### [Task requirements]
Transcribe the entries that follow exactly as they appear, minus pictures.

### [Record excerpts]
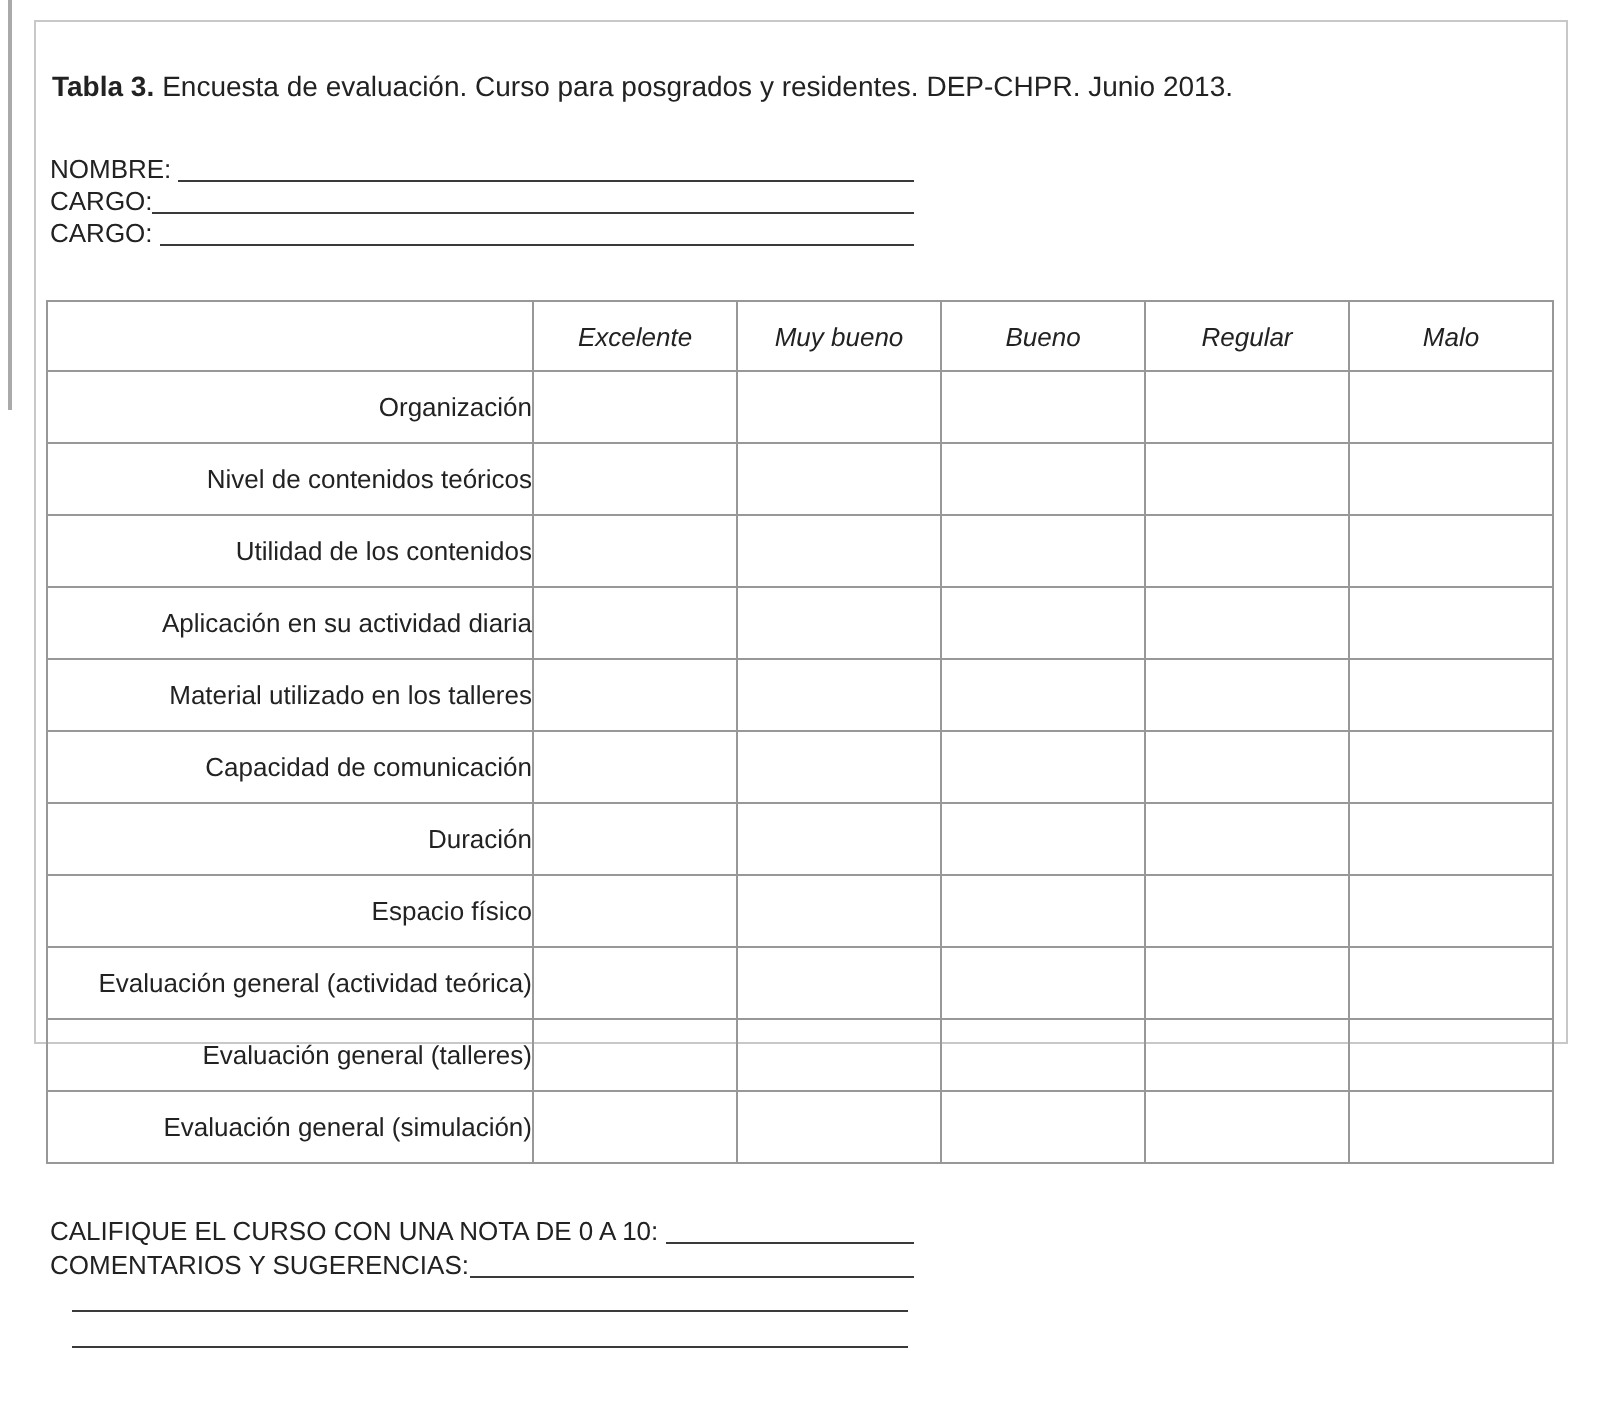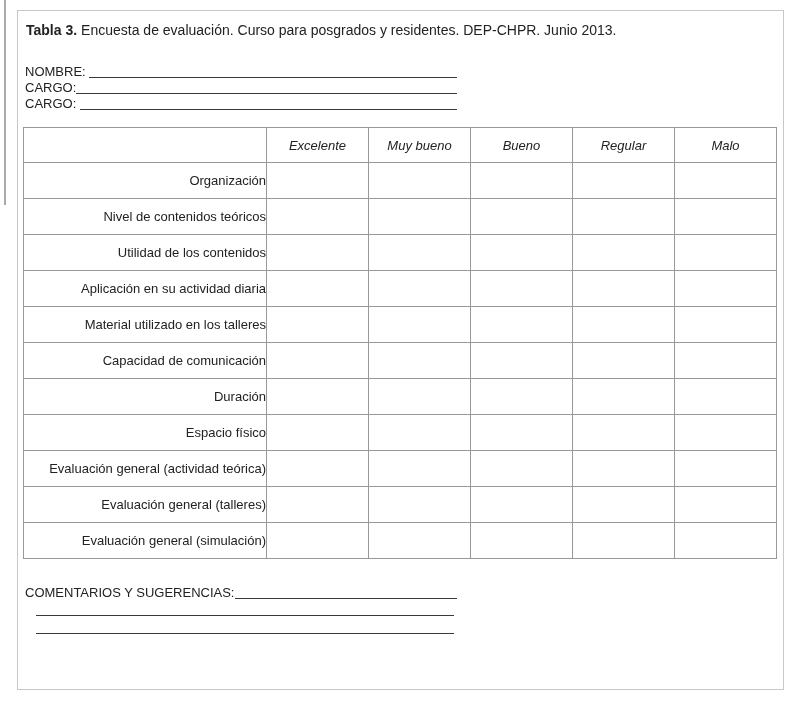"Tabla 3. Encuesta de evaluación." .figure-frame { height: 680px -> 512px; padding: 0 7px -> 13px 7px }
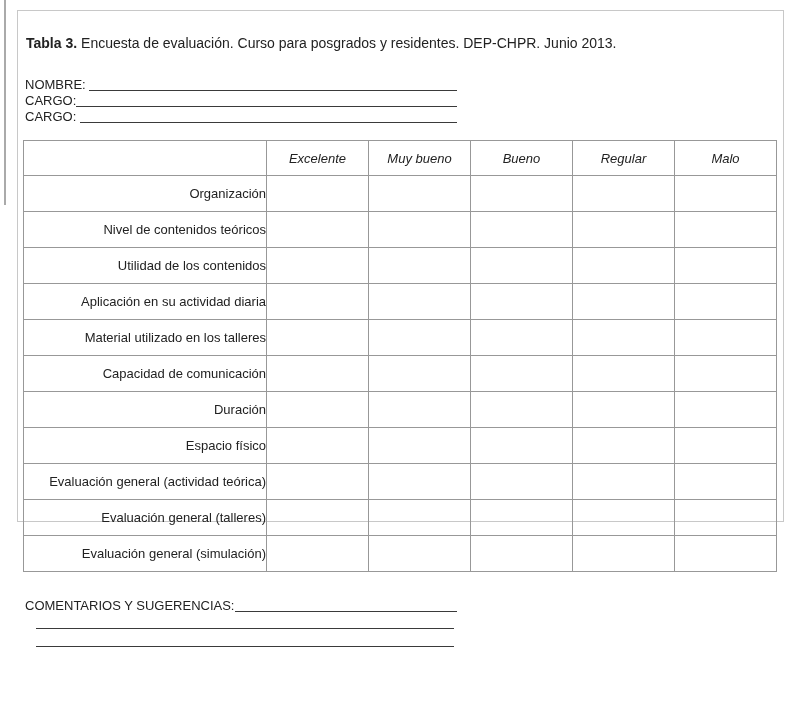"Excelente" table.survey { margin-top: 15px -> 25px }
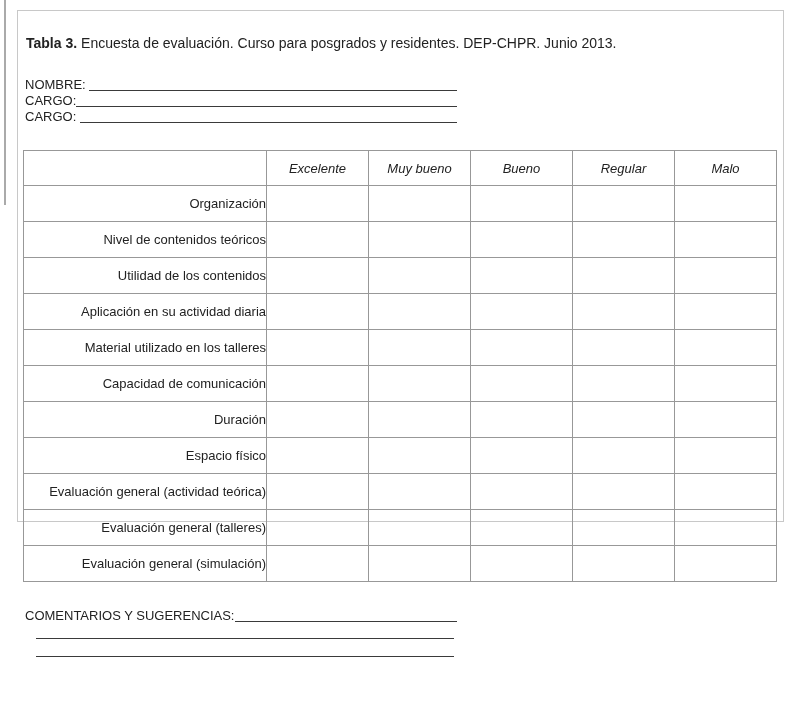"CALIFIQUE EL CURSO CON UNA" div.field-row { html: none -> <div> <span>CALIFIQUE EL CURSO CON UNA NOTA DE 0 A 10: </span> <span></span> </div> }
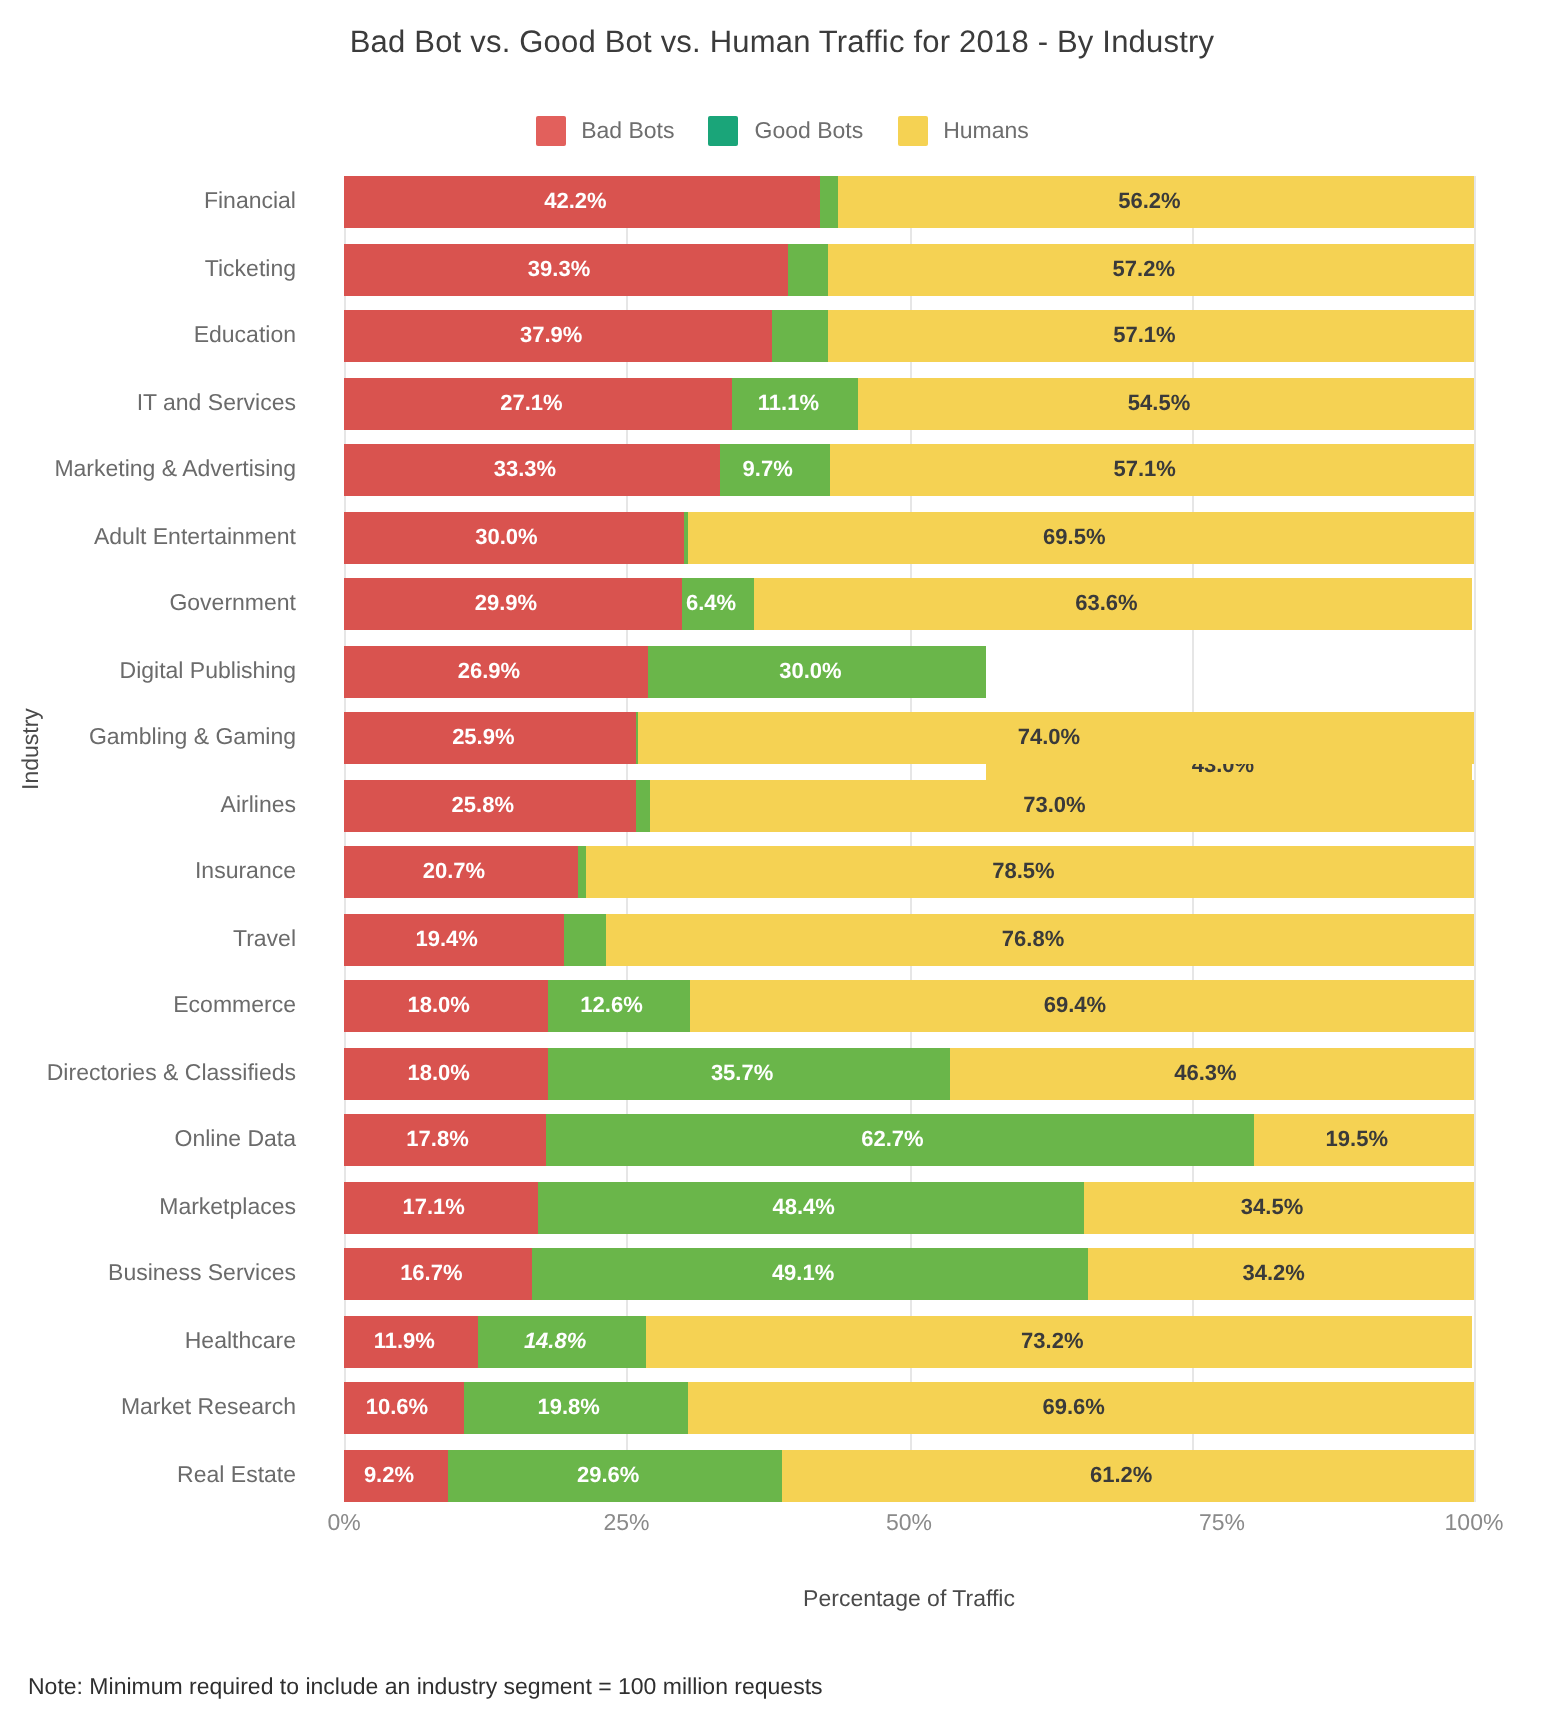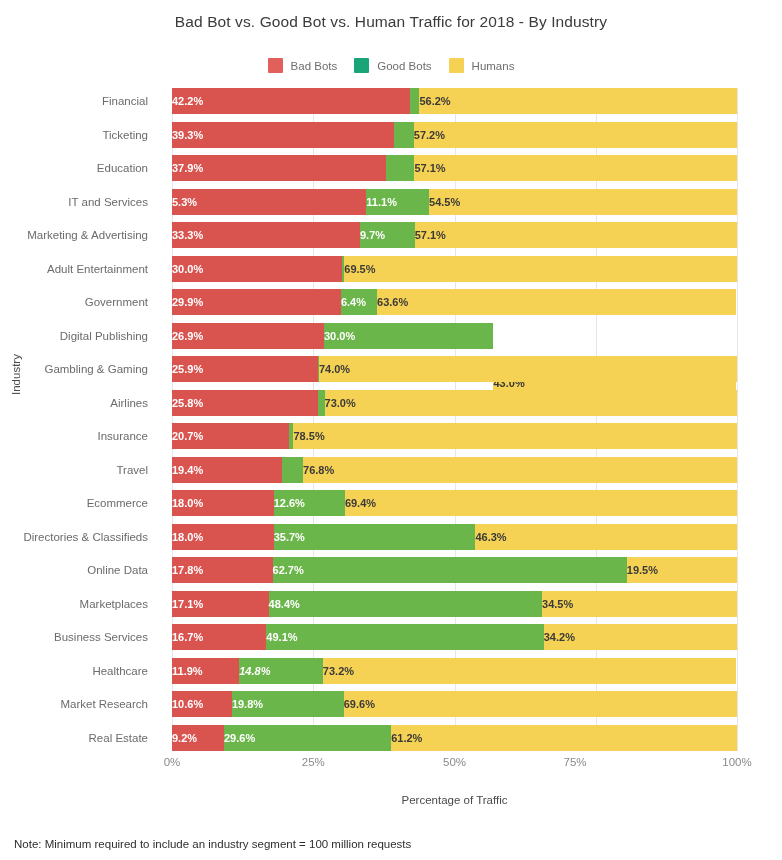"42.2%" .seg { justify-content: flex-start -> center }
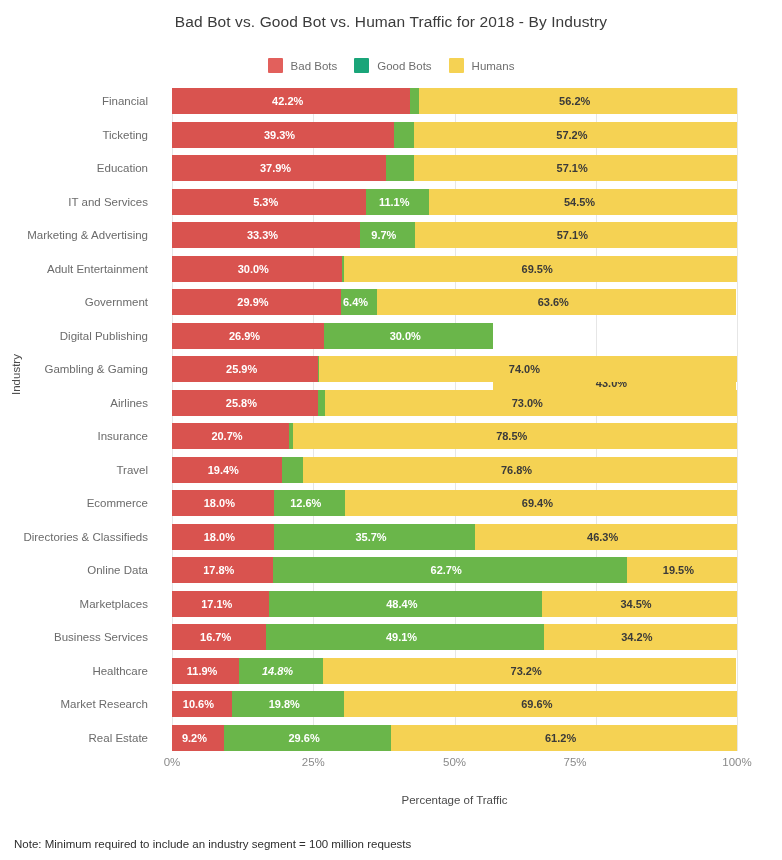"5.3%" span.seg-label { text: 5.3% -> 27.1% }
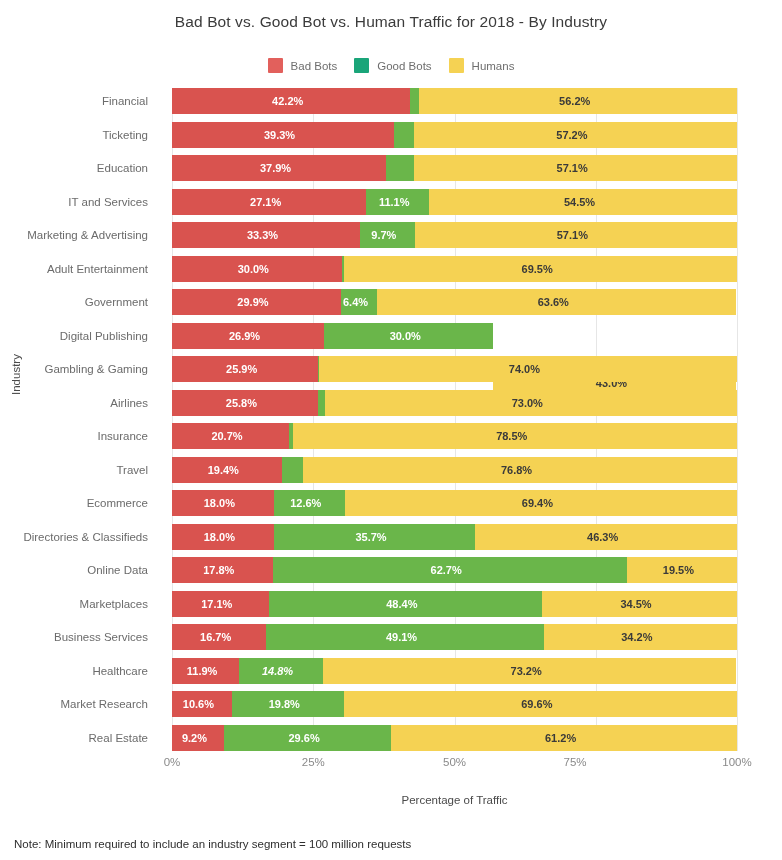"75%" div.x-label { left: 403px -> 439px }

### [Completed exercise]
"Tabla 3. Encuesta de evaluación." .figure-frame { height: 680px -> 512px; padding: 0 7px -> 13px 7px }
"Excelente" table.survey { margin-top: 15px -> 25px }
"CALIFIQUE EL CURSO CON UNA" div.field-row { html: none -> <div> <span>CALIFIQUE EL CURSO CON UNA NOTA DE 0 A 10: </span> <span></span> </div> }
"42.2%" .seg { justify-content: flex-start -> center }
"5.3%" span.seg-label { text: 5.3% -> 27.1% }
"75%" div.x-label { left: 403px -> 439px }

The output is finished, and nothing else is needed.